Pages

Feud et guerre : une nouvelle réponse de Jürg Helbling

Bruno Boulestin (BB) et Tangui Przybylowski ayant commenté la dernière intervention de Jürg, celui-ci m'a adressé une réponse, que je publie ci-après. De mon côté, je m'efforcerai de rédiger un texte qui fasse le point sur cette passionnante discussion dans les jours qui viennent.

Réponse à Boulestin et Przybylowski

Un guerrier Nuer

Je ne propose pas une « conception territoriale de la guerre », ainsi que le suppose M. Przybylowski. Je maintiens seulement que les guerres sont toujours menées par des groupes (quelle que soit la manière dont on les définit), et que ces groupes rassemblent des individus qui vivent ensemble en un lieu donné. Que l'on appelle cela « territorial » ou non est sujet à débat. Les mH&G, comme les sF&H&G sont territoriaux, dans la mesure où chaque groupe reste toujours dans les limites de son propre territoire, même si certains son mobiles et d'autres sédentaires, que la taille de ces territoires diffère et indépendamment du fait que ces groupes sont les possesseurs de leurs territoires ou non. Je reviendrai plus loin sur ce point.

Przybylowski glisse d'une conception de la territorialité (les membres d'un groupe vivant ensemble en un lieu donné) à une autre : la territorialité dans le sens de conflits, ou de guerres, « territoriaux ». Cependant, pour souligner ce point une nouvelle fois, je ne prétends pas que les guerres sont des « conflits territoriaux » et qu'elles portent sur des ressources rares, mais que c'est la concentration locale des ressources et l'importance prohibitive des coûts d'opportunité d'une fuite qui rendent les conflits armés entre groupes voisins inévitables.

Même si l'on interprète la différence entre le feud et la guerre comme la différence entre la recherche de l'équilibre des victime et la maximisation des pertes ennemies, cela reste insuffisant. Il faut également répondre à la question des protagonistes de la guerre et du feud, dans la mesure où sur le plan ethnographique, elle est nécessaire et indispensable. De plus, cette question des protagonistes ne représente pas un « élément externe » au feud et à la guerre. Au contraire, le feud et la guerre, comme tous les actes sociaux, sont accomplis par des acteurs spécifiques (des acteurs collectifs) : il n'existe pas d'actes sociaux sans acteurs.

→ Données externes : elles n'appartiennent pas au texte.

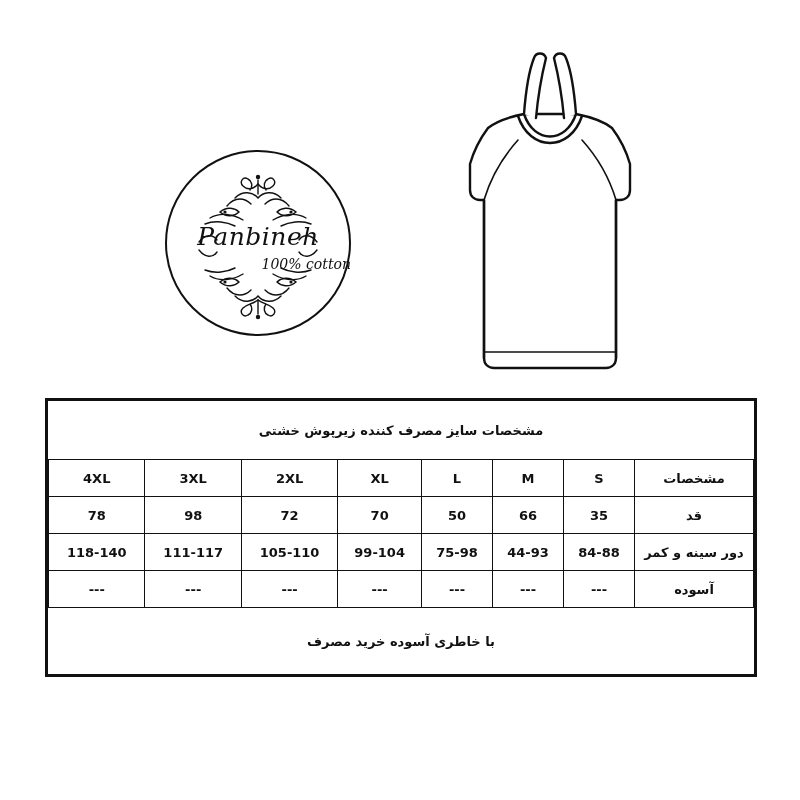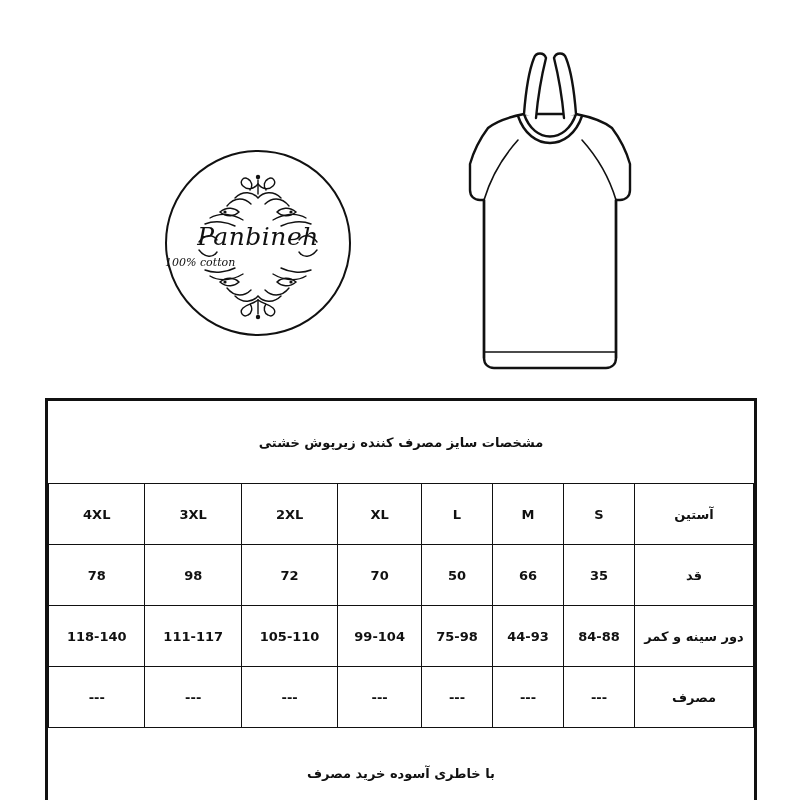"100% cotton" .logo-sub { font-size: 11px -> 14px; text-align: left -> right }
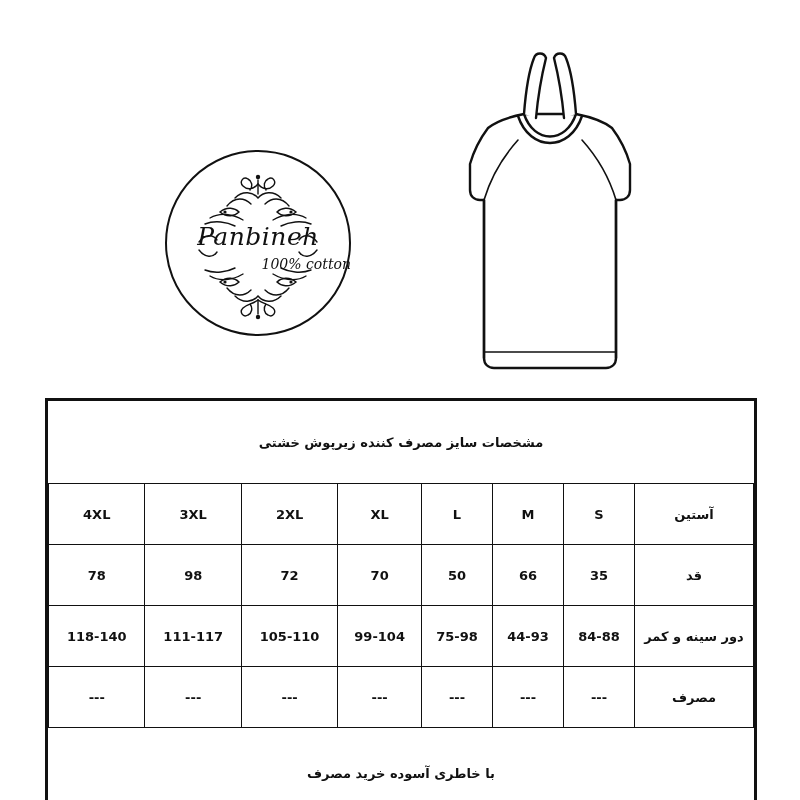"مشخصات سایز مصرف کننده زیرپوش" table.size-table td { padding: 14px 4px -> 2px 4px }
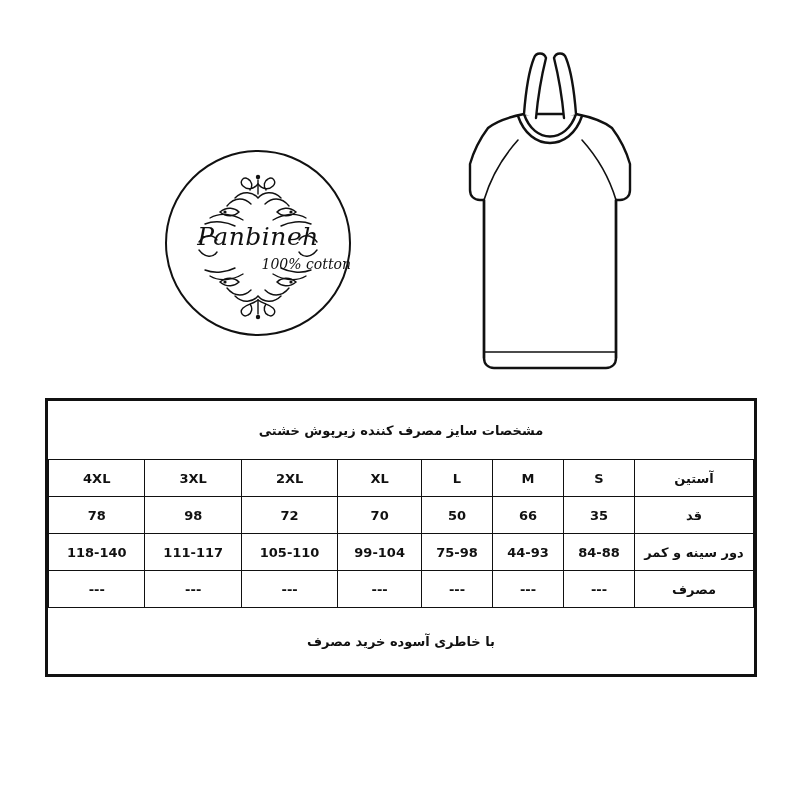"آستین" td.label-col { text: آستین -> مشخصات }
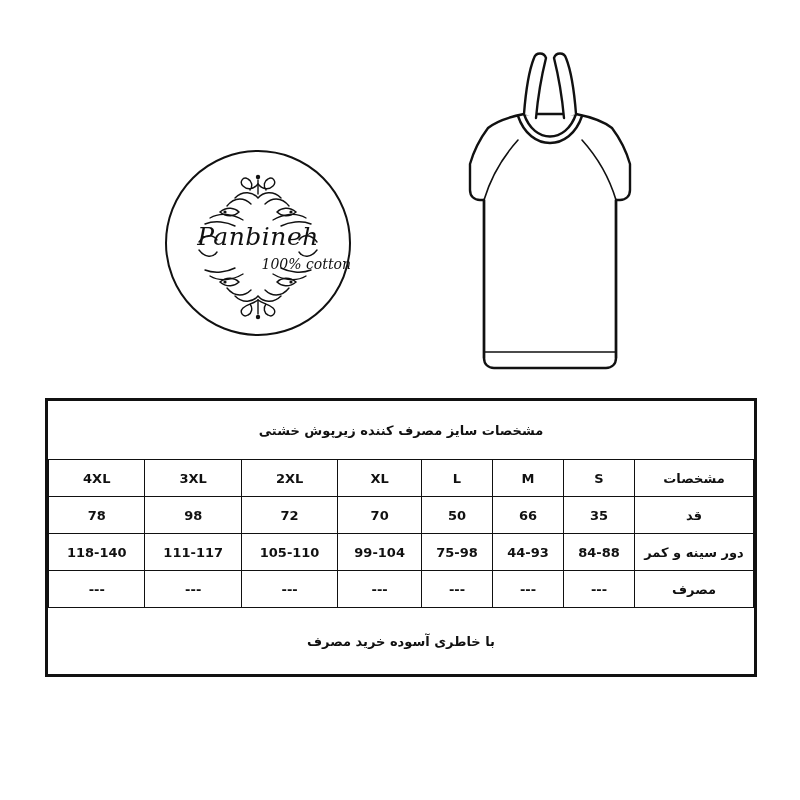"مصرف" td.label-col { text: مصرف -> آسوده }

La référence à de supposées « différences fondamentales qui existent dans la façon de raisonner en anthropologie sociale entre l'école anglo-américaine et l'école française » ne me paraît ni correcte (voir, partmi d'autres, Clastres 1974, 1980, 1997, Bazin/Terray ed. 1982 et Descola 1993), ni représenter un argument constructif (s'agit-il à nouveau de la différence des « caractères nationaux », qui cette fois empêcherait toute compréhension mutuelle entre scientifiques ?). Le problème (à mon avis, quelque peu scholastique) peut sans doute être plus facilement résolu en se tournant vers l'ethnographie: par exemple, Greuel (1971) et Evens (1984) sur les Nuer, où les guerres sont menées entre villages, chacun dominé par un patrilignage, mais où les feuds surviennent entre membres des différents matriclans (non localisés). Ainsi, les acteurs impliqués dans le feud et la guerre ne sont clairement pas les mêmes, et la différence n'est pas simplement quantitative (« même si parfois il y a un élargissement », suppose Boulestin), mais qualitatif.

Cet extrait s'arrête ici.